In 1794 he was called by the Committee of Public Safety to chair the eleventh commission on weapons, powder and mining. He launched a major campaign for the extraction of saltpetre; he also activated the work of the mines, centralising the arms industry, and creating a munitions factory in Versailles.

On November 3, 1795, he was appointed Minister of the Interior under the Directory. In the management of this ministry, he showed organizational talents and great activity. He created councils for agriculture, commerce and the arts, reformed the École polytechnique and the education system, and promoted the fine arts, particularly favouring the Louvre over other institutions.

He found himself compromised in the Grenelle camp conspiracy, although he was able to prove his innocence. His friendships with some of the most prominent deputies of the Club de Clichy prompted the Directory, on July 14, 1797, to replace him at the Ministry of the Interior with Nicolas François de Neufchâteau.

Following the coup of 18 Brumaire, which he supported, he entered the Conseil d'État established by the consulate but did not play any significant role there.
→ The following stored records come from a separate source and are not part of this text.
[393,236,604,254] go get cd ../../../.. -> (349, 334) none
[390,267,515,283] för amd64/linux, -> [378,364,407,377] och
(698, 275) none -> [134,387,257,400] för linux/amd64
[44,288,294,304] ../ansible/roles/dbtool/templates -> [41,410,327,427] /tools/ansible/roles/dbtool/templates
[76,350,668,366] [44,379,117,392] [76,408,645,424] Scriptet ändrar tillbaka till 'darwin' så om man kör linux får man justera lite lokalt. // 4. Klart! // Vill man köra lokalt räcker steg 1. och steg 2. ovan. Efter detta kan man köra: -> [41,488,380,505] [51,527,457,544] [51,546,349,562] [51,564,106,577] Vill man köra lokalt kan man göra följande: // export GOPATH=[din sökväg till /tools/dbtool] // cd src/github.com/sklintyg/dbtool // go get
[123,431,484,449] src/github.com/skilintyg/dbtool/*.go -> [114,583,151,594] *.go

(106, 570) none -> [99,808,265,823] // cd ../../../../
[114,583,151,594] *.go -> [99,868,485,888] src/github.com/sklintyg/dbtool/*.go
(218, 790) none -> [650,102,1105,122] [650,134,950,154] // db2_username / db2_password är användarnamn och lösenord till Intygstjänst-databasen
Napoleon entrusted him with the inspection of the Tuileries Palace and made him a sort of master of ceremonies and maître d'hôtel of the place.

Unhappy with this role, he asked the First Consul for permission to accompany, as colonial prefect, General Leclerc, who commanded the expedition against Saint-Domingue. Having left with his family, in the hope of asserting the rights he held from his father-in-law over large properties located in this colony, he died there in 1802, shortly after his arrival, of yellow fever.